Esule a Pisa, Picciola alla Normale si laurea in Letteratura italiana, e – ha ricordato Giorgio Baroni (Università Cattolica del Sacro Cuore di Milano), docente di Letteratura italiana e di Sociologia della Letteratura – qui è stretto collaboratore di Carducci. In quegli anni difficili e confusi (nel 1882 l’Italia, in quel momento un po’ isolata sul piano internazionale, decide di stringere la Triplice Alleanza con la Germania e con l’Impero austro-ungarico, che, però, è il suo più diretto nemico), Picciola approfondisce i suoi studi. E in Dante Alighieri, autore del De Vulgari eloquentia e profeta dell’Unità nazionale (col quale tende anche a identificarsi psicologicamente, data la comune vicenda dell’esilio dalla propria patria), come altri patrioti di allora vede il principale simbolo della nostra unificazione culturale e politica. Intanto, a dicembre del 1882, a Trieste, senza alcuna vera protesta da parte italiana, è impiccato l’irredentista triestino Guglielmo Oberdan: condannato dalla giustizia asburgica avendo confessato le intenzioni di attentare – insieme all’altro irredentista istriano, Donato Ragosa – alla vita dell’imperatore Francesco Giuseppe, in una sua visita a Trieste (Picciola conosce ambedue i patrioti).

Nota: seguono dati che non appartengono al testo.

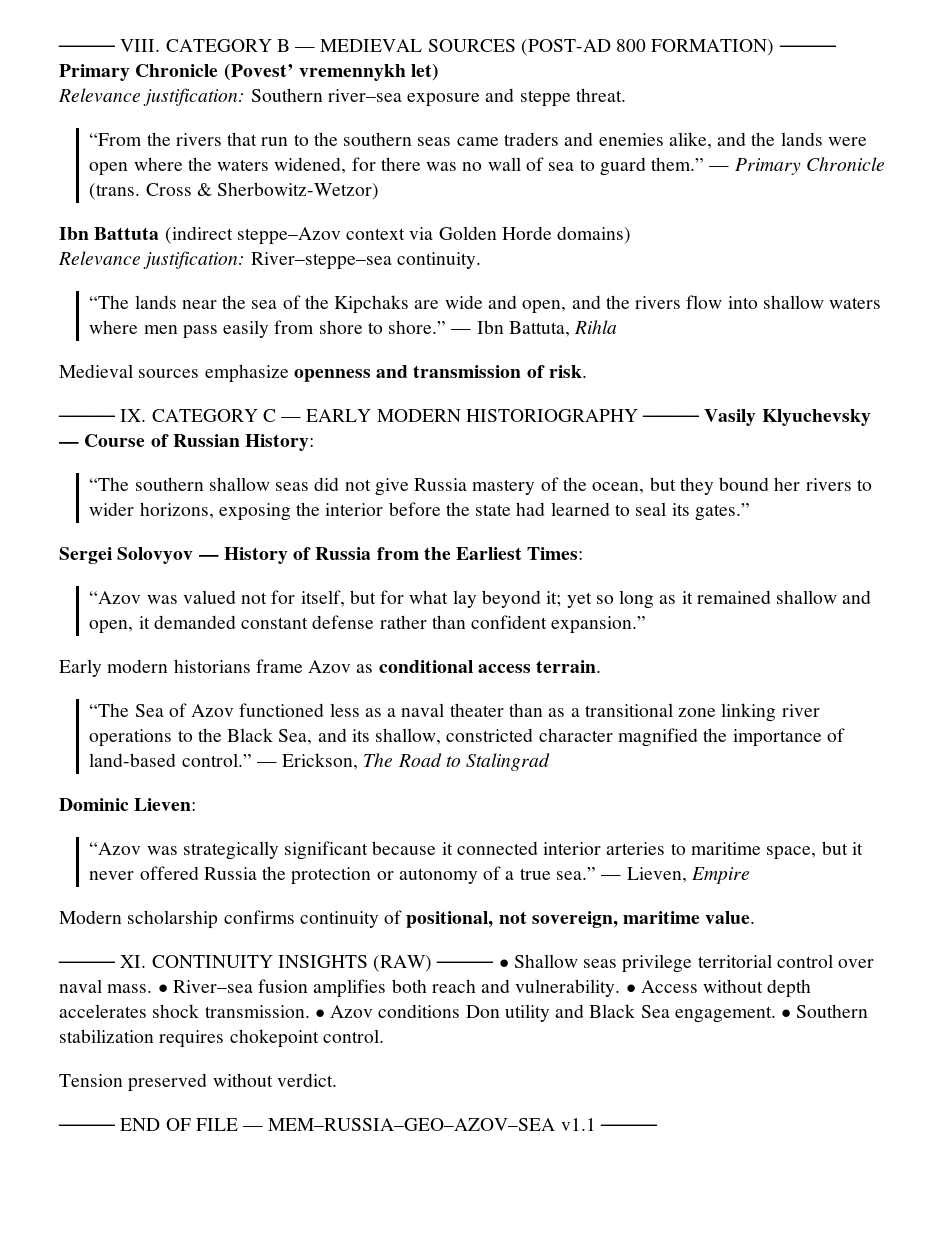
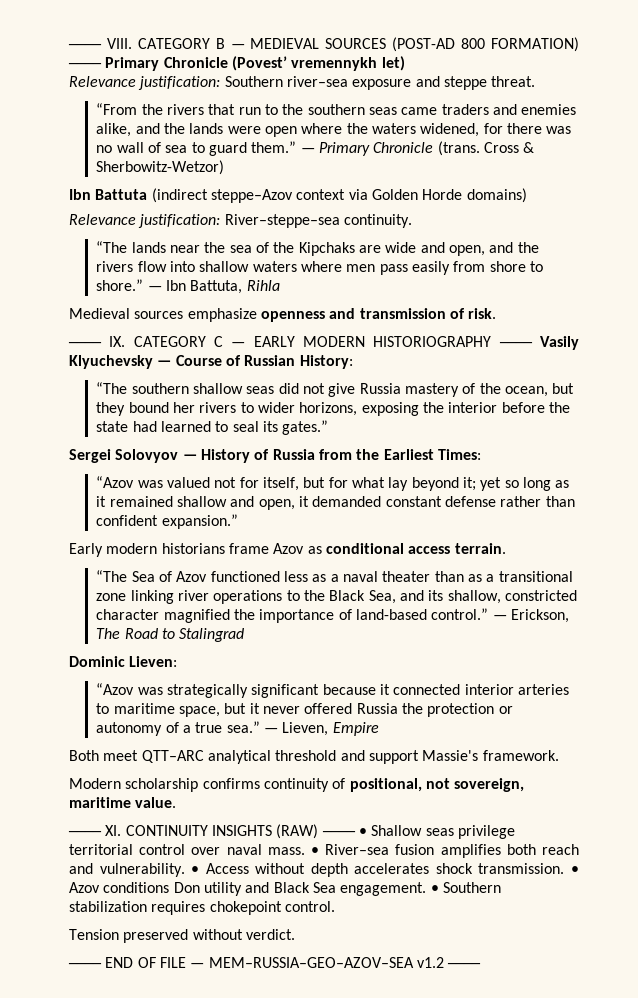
+ Both meet QTT–ARC analytical threshold and support Massie's framework.
- ──── END OF FILE — MEM–RUSSIA–GEO–AZOV–SEA v1.1 ────
+ ──── END OF FILE — MEM–RUSSIA–GEO–AZOV–SEA v1.2 ────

Maria Ballarin, consigliere dell’Associazione nazionale dalmata, insegnante e storica, di genitori nati nell’isola di Lussino, curatrice del libro Giuseppe Picciòla, scritti danteschi (pubblicato nella collana Biblioteca della Rivista di letteratura italiana di Fabrizio Serra Editore), ha presentato al pubblico due volumi di Picciola, una silloge di poesie e una raccolta di scritti danteschi, pubblicati ultimamente da Leo Olschki editore. Picciola, in quegli ultimi anni dell’Ottocento, insegna nelle scuole di Pesaro, dove diviene preside del Liceo-ginnasio, poi è preside di quello di Ancona; nel 1909, infine, del Liceo “Galileo Galilei” di Firenze. Scrive su più giornali (tra cui anche L’Opinione, fortemente liberale e anticlericale, che uscirà sino al 1899-1900).

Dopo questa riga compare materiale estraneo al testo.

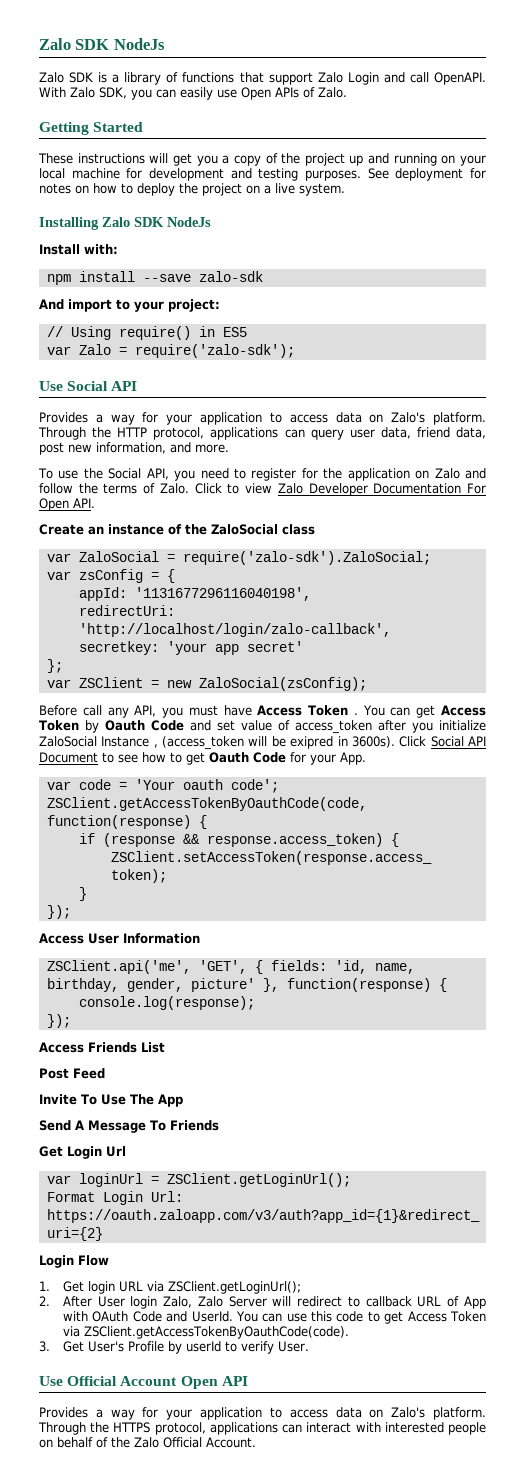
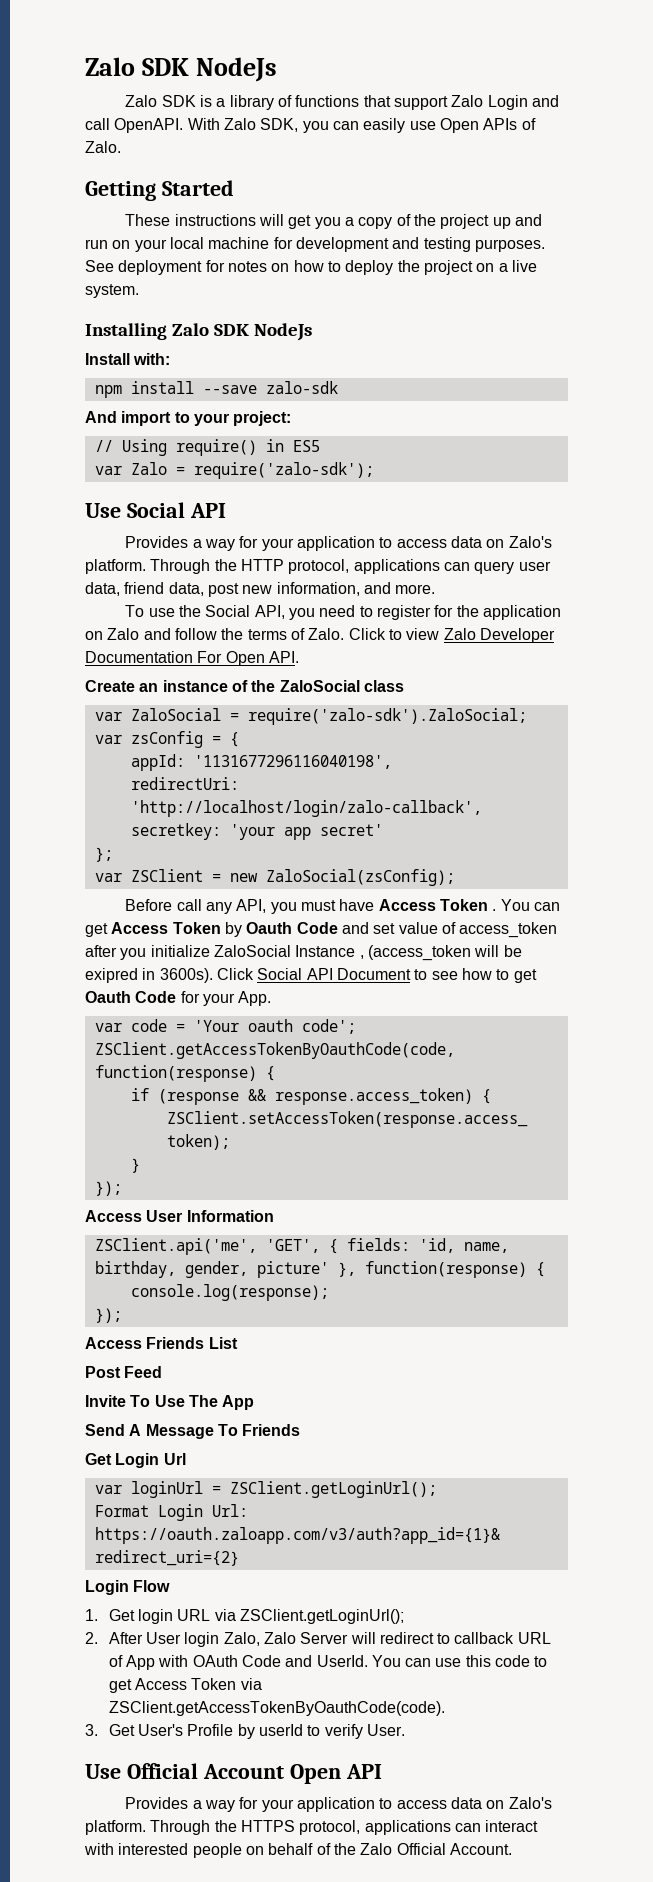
- These instructions will get you a copy of the project up and running on your local machine for development and testing purposes.
+ These instructions will get you a copy of the project up and run on your local machine for development and testing purposes.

Negli ultimi anni, ha ricordato anche Davide Colombo (Università Cattolica del Sacro Cuore di Milano, diplomatico di carriera), Picciola si dedica pure a raccogliere poesie di autori italiani d’oltreconfine (trentini, friulani, istriani, dalmati); una sua antologia di questi poeti uscirà con successo nel 1912 e avrà ampia diffusione durante la Grande guerra, in cui i due figli di Giuseppe cadranno, combattendo sul Carso. Ma a quell’epoca, egli sarà già scomparso (nel 1912, a soli 53 anni, con sepoltura a Umago, non lontano da Parenzo).

«Viviamo in un’epoca di dimenticanza nazionale, e ricordare questo patriota – ha sottolineato Roberto Menia – significa ricomporre e riconsegnare alla storia nazionale una testimonianza dell’amore dell’Istria per l’Italia. E in questa conferenza ho voluto ricordare, con l’occasione, anche coloro che furono gli ultimi due senatori di Fiume, Icilio Bacci e Riccardo Gigante, ambedue trucidati dai titini nel 1945».